• _TASK DIRECTIONS_
Show each line of the listing in which the word "Polo" occurs.

>>>>

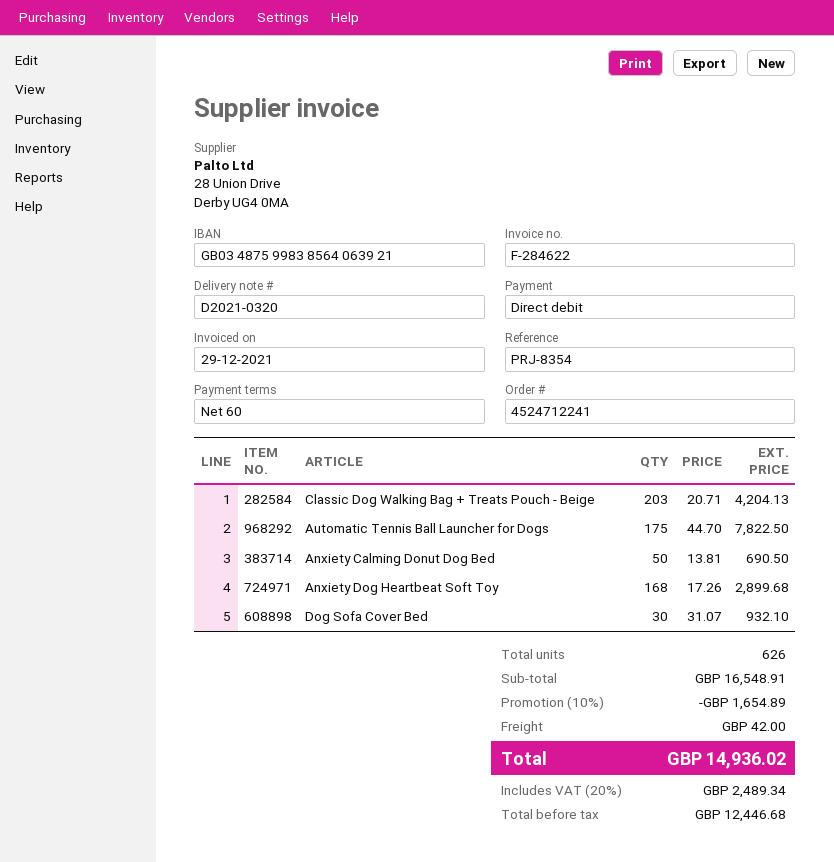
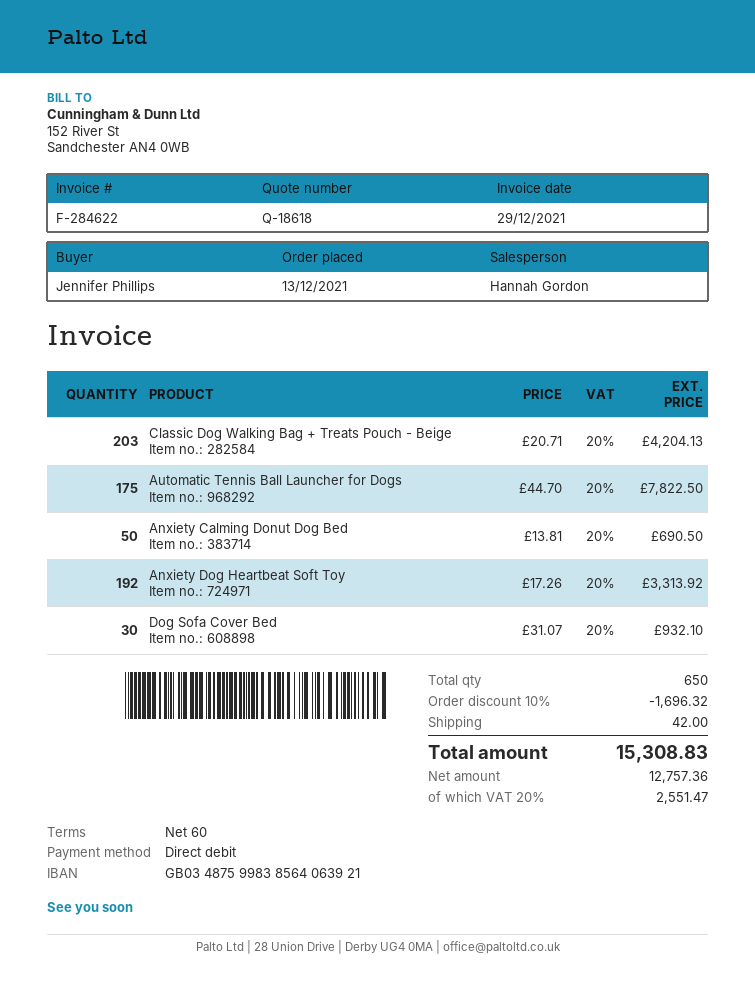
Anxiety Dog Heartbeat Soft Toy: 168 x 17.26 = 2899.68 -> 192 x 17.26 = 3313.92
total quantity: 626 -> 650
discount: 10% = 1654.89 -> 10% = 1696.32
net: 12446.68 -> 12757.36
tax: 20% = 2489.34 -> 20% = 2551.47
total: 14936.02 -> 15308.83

<<<<
>>>>

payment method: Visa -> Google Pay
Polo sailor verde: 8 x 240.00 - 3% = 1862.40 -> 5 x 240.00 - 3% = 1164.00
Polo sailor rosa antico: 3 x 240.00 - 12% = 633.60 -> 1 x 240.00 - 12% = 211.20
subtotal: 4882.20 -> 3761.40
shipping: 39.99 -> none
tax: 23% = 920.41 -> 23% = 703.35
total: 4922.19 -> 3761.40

<<<<

• _WRITTEN ANSWER_
Polo sailor verde: 8 x 240.00 - 3% = 1862.40 -> 5 x 240.00 - 3% = 1164.00
Polo sailor rosa antico: 3 x 240.00 - 12% = 633.60 -> 1 x 240.00 - 12% = 211.20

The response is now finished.